ぼくもそういう観客の一人だけど、「美しい一部」を愛好するのは楽しい。そういうものによる、快楽の瞬間的な高まりもすごい。小説や詩のたった一行、ノイズバンドの恐ろしく技巧的なソロ、フリーキック。だけどある一部を美しいと断ずるためには、当然ながらその前にあるタメや伏線が必要だし、全てが終わった後でなおそれを美しいと思い続けるには、「一部」以後がいかに慎重かも重要だ。
全ての作品はトータルな形でしか存在し得ない。「失われた恋人たちの革命」は退屈ではあったし、全てをブチ壊すほどのシーンやカットもなかった。だからぼくは本作をものすごくは愛していない。
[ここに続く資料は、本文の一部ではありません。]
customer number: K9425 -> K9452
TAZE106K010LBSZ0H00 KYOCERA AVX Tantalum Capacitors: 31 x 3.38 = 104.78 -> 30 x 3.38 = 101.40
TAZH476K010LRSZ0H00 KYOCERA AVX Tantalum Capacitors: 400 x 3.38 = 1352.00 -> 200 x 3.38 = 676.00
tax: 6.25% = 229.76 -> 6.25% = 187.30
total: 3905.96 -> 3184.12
やっぱり長時間拘束されたら、それなりの娯楽や発見をもらいたいものだ。5月革命にまつわる変化に疎いぼくには、娯楽も発見も、ノスタルジアもなかった。
だけど観終えた後の腰の痛みが嫌じゃなかったのも、気になってレビューを検索しまくったのも、どうやら本作を嫌いにはなりきれないためだ。
ルイ・ガレル演じるフランソワは詩を書く。彼のみならず、ある友人は絵を描き、金を持った友人は作品を買う。時にはパーティでドラッグに溺れる彼らは、ちっとも「一旗揚げる」みたいなエネルギーを持っていない。理想の残骸をどうやって片付けるか、それだけを考えている。
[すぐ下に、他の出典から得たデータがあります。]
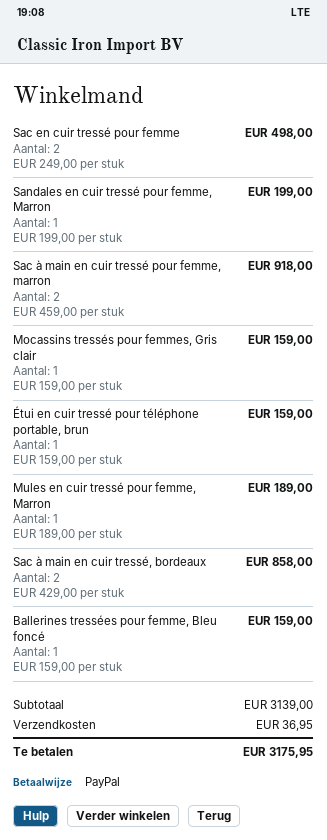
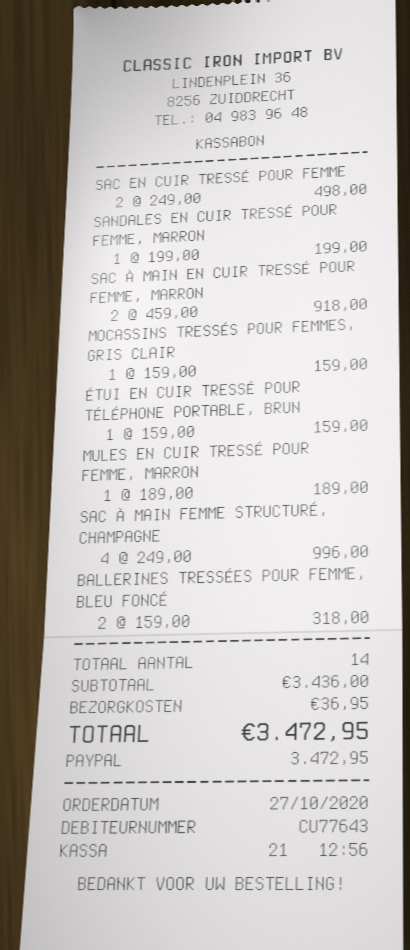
Sac à main en cuir tressé, bordeaux: 2 x 429.00 = 858.00 -> none
Ballerines tressées pour femme, Bleu foncé: 1 x 159.00 = 159.00 -> 2 x 159.00 = 318.00
SAC À MAIN FEMME STRUCTURÉ, CHAMPAGNE: none -> 4 x 249.00 = 996.00
subtotal: 3139.00 -> 3436.00
total: 3175.95 -> 3472.95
そうした内容のない時間を見せつけられてなお、体内には何かが充満してくるような、そういう反応を覚えた。それは、監督が今なお片付けられていない青春の残骸から立ち上る、苗床が青春じゃなかったら瘴気とでも呼びたくなるような、ものすごい密度を持った情念によるんじゃないか?

体感としては長すぎる映画だったけど、その後に残った疲れは良質な映画だった。


・大好きなシーン

キンクスの「This Time Tomorrow」が流れて、皆がダンスするシーンはすごく爽快だった。パーティに興じる人の身勝手さがうまく描き出されていた。
あと終盤で、火炎ビンとかとは全然別の意味合いで「火を点ける」カットがあって、そこではゾクゾクした。汗が吹き出して服の下に熱がこもる時の、あの動揺を誘う感じ。